Again and again, Bob Marley emerges as the transcendentalist, defining the local moment with the power of Biblical verity. ‘Burning and Looting,’ for example, is elevated from ‘a cry for actual violent insurrection and social defiance … to an act of intellectual and spiritual guerilla activity’ whereby the line ‘Burning all illusion tonight/Burning all pollution tonight’ signifies ‘A cosmic expiation of the sins of the oppressor and enactment of the “fire next time”.’
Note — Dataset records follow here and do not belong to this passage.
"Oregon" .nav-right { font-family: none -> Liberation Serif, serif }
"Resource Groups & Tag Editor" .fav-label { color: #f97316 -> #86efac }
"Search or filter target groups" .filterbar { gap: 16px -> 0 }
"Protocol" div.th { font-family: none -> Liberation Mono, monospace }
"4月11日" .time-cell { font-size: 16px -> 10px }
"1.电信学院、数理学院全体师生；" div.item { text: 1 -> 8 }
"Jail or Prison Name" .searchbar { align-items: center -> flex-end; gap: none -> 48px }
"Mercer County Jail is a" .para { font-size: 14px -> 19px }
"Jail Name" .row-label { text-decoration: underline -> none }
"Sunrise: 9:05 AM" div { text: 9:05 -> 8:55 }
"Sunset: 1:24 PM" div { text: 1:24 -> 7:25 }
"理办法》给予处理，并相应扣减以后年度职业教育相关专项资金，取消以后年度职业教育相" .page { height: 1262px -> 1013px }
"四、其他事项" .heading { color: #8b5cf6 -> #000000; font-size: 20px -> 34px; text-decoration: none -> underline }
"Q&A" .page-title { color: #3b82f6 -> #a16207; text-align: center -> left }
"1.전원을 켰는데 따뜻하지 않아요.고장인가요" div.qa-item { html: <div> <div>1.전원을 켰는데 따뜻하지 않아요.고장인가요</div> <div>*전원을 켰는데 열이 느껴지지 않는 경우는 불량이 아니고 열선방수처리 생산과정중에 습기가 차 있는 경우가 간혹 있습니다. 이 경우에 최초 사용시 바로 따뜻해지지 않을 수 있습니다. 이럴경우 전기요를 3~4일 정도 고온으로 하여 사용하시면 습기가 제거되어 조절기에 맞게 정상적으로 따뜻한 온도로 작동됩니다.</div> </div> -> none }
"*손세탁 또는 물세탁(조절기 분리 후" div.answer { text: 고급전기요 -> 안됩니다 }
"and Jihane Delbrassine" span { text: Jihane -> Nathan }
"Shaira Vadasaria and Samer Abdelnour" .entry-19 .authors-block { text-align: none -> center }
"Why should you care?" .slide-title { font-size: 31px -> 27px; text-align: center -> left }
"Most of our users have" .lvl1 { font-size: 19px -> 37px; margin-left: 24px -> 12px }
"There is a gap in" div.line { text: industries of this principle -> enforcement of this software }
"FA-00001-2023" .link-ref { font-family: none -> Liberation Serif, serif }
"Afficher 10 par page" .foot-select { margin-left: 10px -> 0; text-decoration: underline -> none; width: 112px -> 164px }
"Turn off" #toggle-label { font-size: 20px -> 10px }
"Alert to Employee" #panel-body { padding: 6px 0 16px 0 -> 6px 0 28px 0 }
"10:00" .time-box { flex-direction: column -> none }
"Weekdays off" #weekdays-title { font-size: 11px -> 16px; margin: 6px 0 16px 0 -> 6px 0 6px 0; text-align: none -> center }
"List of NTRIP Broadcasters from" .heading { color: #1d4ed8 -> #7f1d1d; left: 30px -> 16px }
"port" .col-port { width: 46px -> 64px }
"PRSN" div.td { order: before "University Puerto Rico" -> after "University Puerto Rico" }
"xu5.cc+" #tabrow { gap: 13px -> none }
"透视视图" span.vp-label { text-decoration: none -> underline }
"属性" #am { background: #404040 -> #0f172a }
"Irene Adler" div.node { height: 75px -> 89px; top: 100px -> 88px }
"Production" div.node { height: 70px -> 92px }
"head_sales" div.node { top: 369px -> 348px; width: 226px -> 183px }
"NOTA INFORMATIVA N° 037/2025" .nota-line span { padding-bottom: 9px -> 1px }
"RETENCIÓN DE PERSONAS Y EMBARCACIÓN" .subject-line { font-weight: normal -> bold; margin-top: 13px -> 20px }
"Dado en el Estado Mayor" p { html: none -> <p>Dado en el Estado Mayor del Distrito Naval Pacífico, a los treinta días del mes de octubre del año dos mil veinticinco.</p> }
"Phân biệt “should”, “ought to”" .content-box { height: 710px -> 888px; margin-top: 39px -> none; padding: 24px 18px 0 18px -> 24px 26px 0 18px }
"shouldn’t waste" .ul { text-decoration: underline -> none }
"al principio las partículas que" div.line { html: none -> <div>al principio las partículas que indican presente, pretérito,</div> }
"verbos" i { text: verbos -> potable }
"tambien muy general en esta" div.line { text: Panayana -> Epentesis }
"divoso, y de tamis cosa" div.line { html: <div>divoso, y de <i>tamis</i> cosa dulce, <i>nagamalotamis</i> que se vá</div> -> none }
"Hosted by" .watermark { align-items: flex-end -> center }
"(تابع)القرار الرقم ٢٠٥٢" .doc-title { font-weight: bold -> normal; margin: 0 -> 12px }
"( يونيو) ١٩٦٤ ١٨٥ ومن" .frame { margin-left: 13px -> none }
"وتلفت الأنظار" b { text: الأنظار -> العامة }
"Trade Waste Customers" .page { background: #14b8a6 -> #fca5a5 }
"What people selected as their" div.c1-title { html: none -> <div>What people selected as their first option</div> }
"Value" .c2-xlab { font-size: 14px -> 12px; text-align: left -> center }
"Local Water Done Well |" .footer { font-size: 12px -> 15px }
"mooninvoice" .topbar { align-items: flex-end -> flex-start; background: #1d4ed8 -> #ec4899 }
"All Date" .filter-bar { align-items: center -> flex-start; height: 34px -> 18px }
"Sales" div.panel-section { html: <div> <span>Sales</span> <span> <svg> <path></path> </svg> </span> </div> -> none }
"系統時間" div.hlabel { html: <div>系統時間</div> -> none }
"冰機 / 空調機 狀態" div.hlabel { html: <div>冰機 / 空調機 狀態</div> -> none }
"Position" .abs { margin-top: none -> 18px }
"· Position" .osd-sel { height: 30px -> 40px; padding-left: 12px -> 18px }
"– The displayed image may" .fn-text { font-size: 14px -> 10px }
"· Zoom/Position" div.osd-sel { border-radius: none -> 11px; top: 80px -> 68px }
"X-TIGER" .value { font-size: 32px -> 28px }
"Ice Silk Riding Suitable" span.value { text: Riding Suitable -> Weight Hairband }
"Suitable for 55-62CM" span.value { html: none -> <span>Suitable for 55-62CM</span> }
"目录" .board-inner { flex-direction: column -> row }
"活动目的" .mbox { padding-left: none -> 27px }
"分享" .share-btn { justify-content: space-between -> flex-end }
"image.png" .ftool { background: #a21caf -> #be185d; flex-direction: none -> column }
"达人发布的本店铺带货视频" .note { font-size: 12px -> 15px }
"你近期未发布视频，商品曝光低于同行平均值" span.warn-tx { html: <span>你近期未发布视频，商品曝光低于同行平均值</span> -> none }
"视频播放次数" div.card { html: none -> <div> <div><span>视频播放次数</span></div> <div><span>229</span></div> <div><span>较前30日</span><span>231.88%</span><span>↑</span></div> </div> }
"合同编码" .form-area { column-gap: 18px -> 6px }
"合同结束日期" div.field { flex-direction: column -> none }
Natural Mysticism is a wide text not because Dawes is comprehensive – he readily admits how much remains to be done with the reggae aesthetic with respect to specific reggae artists and to other Jamaican music and art – but because he allows for a multi-vocal treatment of his subject in the course of his deep meditations. Blending rigorous analysis with autobiography and poetry, his anatomy of reggae culture stands as a groundbreaking work quite nearly resembling a manifesto.